The argument that Romney won by 1% in Ohio because of super PAC spending is a mere straw man; by that logic, if he won because of his advantage in independent spending, he would have won on his own campaign committee spending as well.

“…people writing million-dollar checks are not neutral observers without a financial stake in the policy debates of the day.”

This is an overbroad generalization. Yes, there are rent-seekers out there. But many campaign donors, including those with deep pockets, are funding candidates they agree with, rather than candidates they expect special favors from. No one has claimed Sheldon Adelson gave money to Gingrich’s super PAC because he thinks Gingrich is going to enable him to build casinos everywhere. He donated because he likes his political stance on Israel, a position that Gingrich had already taken and Adelson’s donation did not influence.

Secondly, if rent seeking is such a boon for businesses, why don’t corporations spend more money on politics? For-profit companies, large and small, only make up 17% of super PAC receipts, according to Demos. Corporations are also spending an infinitesimal amount of their own capital on politics.

Furthermore, research shows that industries that are more heavily regulated (such as banking) or government-dependent (such as the defense industry), tend to spend more money on politics than industries that enjoy relative autonomy, such as the tech sector. This suggests that most companies would rather have nothing to do with politics altogether, and only get involved when regulations, corporate taxes and other government interference are knocking at their door.

Rather than trying to regulate the wealthy into submission, (a forty-year-old practice that has only produced rising incumbency rates and discouraged less-wealthy activists from getting involved) might a better solution be to force them to compete with each other for influence, ensuring that no one of them has inordinate influence?

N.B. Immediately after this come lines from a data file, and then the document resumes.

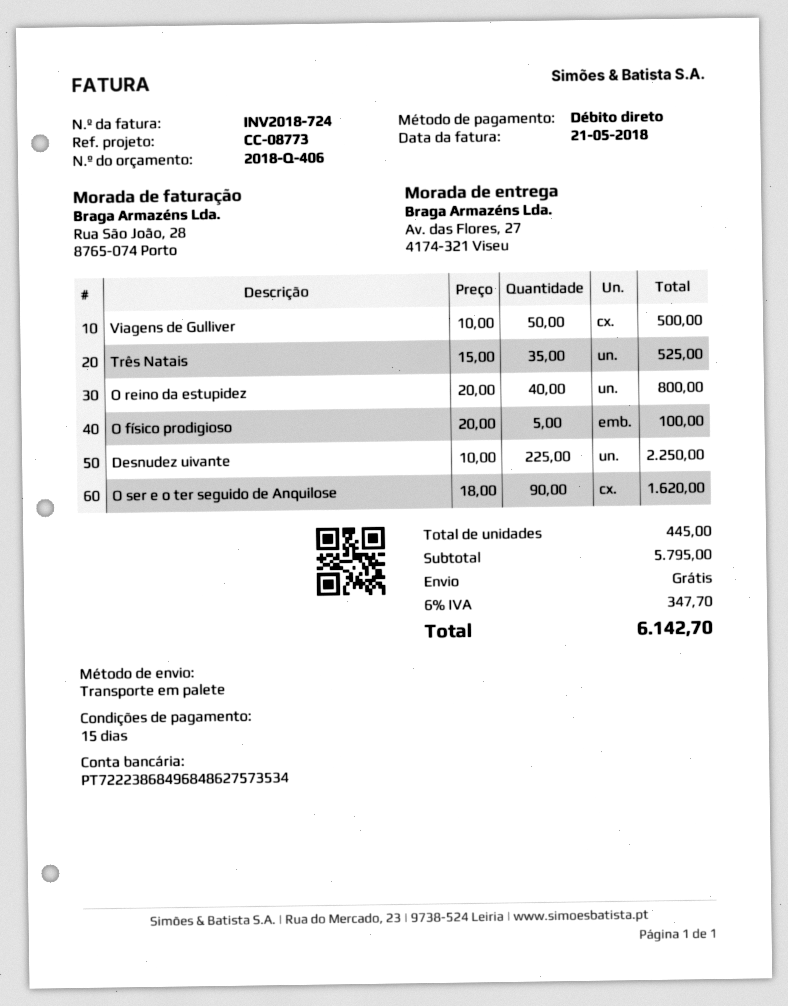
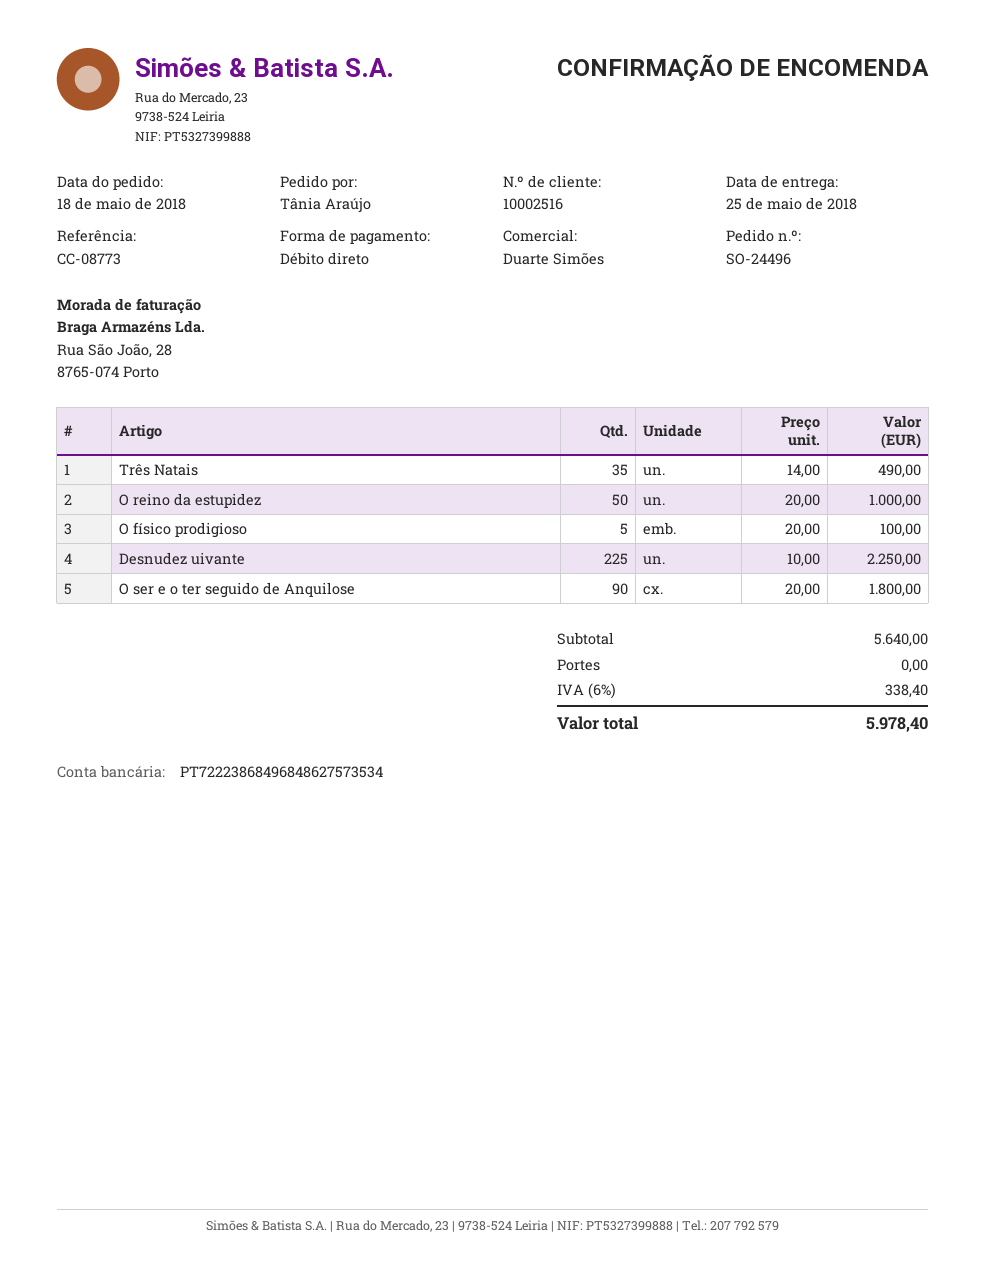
Viagens de Gulliver: 50 x 10.00 = 500.00 -> none
Três Natais: 35 x 15.00 = 525.00 -> 35 x 14.00 = 490.00
O reino da estupidez: 40 x 20.00 = 800.00 -> 50 x 20.00 = 1000.00
O ser e o ter seguido de Anquilose: 90 x 18.00 = 1620.00 -> 90 x 20.00 = 1800.00
subtotal: 5795.00 -> 5640.00
tax: 6% = 347.70 -> 6% = 338.40
total: 6142.70 -> 5978.40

“As of mid-May, 15 organizations backed by these individuals had contributed more than $1 million each to Romney through his super PAC. Of those donors, 10 are hedge fund managers or investment holding companies that stand to profit handsomely from tax loopholes and financial deregulation that they are now actively promoting to Romney.”

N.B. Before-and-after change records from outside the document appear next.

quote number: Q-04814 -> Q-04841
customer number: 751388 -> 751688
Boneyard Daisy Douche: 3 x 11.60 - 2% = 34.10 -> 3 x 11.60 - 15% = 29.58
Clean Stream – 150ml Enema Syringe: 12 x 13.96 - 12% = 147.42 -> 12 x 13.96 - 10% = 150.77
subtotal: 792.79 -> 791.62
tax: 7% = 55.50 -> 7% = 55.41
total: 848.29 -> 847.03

Deregulation is not inherently good or bad, in and of itself, nor are profits. This sentence indicates the real nature of the complaint is, as usual, partisan: the authors just can’t tolerate the idea that a political perspective they don’t agree with is being advocated for in some particular case by independent spending.

“Now, super PACS are actively accepting unlimited contributions from individuals, unions and corporations. The vast majority of Americans have never had the influence of the powerful — but what was once an uneven playing field now resembles Mount Everest.”

Reading this you’d swear we live in some third world oligarchy. Last I checked, Americans still have the right to choose their leaders. Are the rich counting the ballots now too? Are we all poor, filthy serfs tending sheep and sleeping on dirt floors while the rich pilfer us and run roughshod over the Constitution?

Of course not. Americans are still involved in politics in a variety of ways. Many a politician dreads facing angry constituents at town hall meetings, as happened during the healthcare debate, and still more fear voter wrath at the polls. Voters are not mindless zombies who vote based on the last commercial they saw; they are still free to weigh the evidence, debate with friends and family, and make up their own minds about candidates.